Yes. They were all keen to hook up with us. Rowan, the thirteen-year-old, said that the hornets had been following them for more than six hours before the showdown in the lane. They’d run short of supplies. Most of the guns had been lost in a boat accident. The old guy had been a Marine and despite crippling arthritis had dived into the lake to retrieve what he could. One of the guns he found underwater in the mud had been the machine gun. That pretty much explained why it hadn’t fired as the hornets bore down on him. Added to those troubles Kira had gone into labor. Most of the others in the group had been for dumping her, as she slowed them down. But the old guy and these few had refused to leave her to die at the hands of the hornets and had done their best to help her.

Like all survivors these days, this was a resilient bunch. Despite the trauma of what had happened earlier they soon relaxed (helped by the beer, I reckon) into the sense of security the fire offered. And the fact that we sat there cradling guns on our laps.

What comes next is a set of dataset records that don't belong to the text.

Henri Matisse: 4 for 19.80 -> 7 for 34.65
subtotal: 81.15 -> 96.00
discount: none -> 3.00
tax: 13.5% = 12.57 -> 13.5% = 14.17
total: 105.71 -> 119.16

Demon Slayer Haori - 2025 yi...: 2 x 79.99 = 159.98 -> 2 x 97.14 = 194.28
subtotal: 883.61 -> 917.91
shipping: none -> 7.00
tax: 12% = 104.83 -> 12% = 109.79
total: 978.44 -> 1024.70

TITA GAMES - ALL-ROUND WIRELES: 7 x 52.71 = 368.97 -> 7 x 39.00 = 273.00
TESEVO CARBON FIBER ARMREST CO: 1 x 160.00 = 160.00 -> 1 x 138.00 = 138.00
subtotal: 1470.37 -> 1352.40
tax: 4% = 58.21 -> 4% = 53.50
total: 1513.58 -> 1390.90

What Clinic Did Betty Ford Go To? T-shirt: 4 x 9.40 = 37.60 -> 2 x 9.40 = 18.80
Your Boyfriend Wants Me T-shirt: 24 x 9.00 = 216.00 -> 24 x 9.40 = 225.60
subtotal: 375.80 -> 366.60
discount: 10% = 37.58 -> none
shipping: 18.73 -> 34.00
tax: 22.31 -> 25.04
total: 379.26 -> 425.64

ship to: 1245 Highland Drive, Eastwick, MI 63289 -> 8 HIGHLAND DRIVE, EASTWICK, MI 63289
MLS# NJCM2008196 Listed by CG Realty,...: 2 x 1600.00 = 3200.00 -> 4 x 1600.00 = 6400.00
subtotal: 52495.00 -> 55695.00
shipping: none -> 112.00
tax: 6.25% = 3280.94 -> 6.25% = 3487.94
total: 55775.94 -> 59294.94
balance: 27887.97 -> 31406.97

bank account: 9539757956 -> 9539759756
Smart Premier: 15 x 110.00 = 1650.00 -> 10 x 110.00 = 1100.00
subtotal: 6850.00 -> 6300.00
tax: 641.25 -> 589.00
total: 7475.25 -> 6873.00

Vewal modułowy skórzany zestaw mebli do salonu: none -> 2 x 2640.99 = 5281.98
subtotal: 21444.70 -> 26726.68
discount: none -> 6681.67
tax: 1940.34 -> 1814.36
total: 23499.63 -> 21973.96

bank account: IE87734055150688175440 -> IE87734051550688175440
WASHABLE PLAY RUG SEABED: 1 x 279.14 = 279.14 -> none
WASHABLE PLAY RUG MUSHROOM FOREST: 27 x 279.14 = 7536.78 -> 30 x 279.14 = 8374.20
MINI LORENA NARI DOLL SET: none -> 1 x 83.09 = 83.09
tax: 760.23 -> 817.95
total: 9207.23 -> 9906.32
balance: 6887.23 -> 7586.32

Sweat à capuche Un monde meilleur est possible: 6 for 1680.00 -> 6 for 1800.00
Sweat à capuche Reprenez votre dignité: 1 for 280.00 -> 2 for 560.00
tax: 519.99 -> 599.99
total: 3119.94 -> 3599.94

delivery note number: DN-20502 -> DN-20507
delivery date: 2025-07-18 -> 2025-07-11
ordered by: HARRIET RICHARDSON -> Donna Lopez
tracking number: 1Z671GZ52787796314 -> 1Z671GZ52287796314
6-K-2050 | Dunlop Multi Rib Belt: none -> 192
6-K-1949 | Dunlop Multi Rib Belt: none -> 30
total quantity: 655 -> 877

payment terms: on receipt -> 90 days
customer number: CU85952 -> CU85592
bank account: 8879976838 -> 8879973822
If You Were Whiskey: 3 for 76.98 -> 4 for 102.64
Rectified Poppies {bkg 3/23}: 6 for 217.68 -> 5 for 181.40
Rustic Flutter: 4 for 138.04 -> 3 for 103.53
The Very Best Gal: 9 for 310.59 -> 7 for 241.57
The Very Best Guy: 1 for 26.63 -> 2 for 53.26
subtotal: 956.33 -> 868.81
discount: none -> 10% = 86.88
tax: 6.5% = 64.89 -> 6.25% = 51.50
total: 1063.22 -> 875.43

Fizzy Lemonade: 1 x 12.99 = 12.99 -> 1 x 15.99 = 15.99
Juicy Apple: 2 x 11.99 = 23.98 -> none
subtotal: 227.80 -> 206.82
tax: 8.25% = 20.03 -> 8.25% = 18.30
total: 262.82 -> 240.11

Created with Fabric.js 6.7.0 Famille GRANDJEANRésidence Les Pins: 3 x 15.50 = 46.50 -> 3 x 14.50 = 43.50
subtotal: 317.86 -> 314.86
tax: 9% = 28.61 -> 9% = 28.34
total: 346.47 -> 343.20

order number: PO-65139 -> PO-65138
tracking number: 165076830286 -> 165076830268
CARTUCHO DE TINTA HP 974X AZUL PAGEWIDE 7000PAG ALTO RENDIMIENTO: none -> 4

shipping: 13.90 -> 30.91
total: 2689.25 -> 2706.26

As we sat ’round the crackling fire I took the opportunity to oil a pump-action shotgun Zak had told me was getting sticky. The cocking mechanism had become stiff, but I spent ten minutes or so dry firing it until the action became smooth. All the time the people ’round the fire swapped stories about what had happened to them over the last twelve months. Despite the fact that the nation had been laid to waste, it was surprising the funny stories people had to tell. Zak even made a joke of how his hair had fallen out after he’d been burned in the fire. “I went to sleep one night only to wake up in the morning to find all this hair covering the ground. I couldn’t believe what had happened. I looked in a mirror and saw my head was as smooth as a pool ball. The thing was, when I went back to my sleeping bag I found birds were taking my hair up into the trees to make nests. I remember running after them to try to get my hair back.” Zak rubbed his nude scalp. “As if it would have done me any good if I could.” He grinned. “It would take some pretty strong glue to hold all that in place.”

The newcomers laughed. I could see that one of the Malaysian girls especially was warming up to him. I loaded the shotgun, then finished my bread ration. Ben had worked miracles. Flavoring the bread with crushed wild garlic had to be a stroke of genius. I hadn’t tasted anything as good in a long while.

The thirteen-year-old girl darted to the repair shop and came back with news that baby and mother were fast asleep in the back of the Chevy. Boy showed off a card trick that impressed everyone. The new guy with the goatee beard sat opposite me on the far side of the fire. Smiling, he said he could make a stick turn to rubber. He did the old trick you’d do with a pencil, only this time he held the end of a piece of firewood in his fingertips and flicked it up and down so it gave the illusion of becoming rubbery. God, yes, a cheesy old trick, older than Noah’s goddamn Ark. But it raised a laugh from everyone. Boy grinned so hard I’d swear you could see every single tooth in his head.

Ben nudged me. “Don’t tell me that I’ve gone and poisoned you.”

I looked at him, puzzled. “What do you mean?”

“You’ve just eaten the bread.” He smiled. “Now you’re rubbing your stomach like it’s given you a bellyache.”

“And here’s another neat trick,” Ronald said, stroking his goatee.

That’s when I fired the shotgun blast that tore his head from the roots of his neck.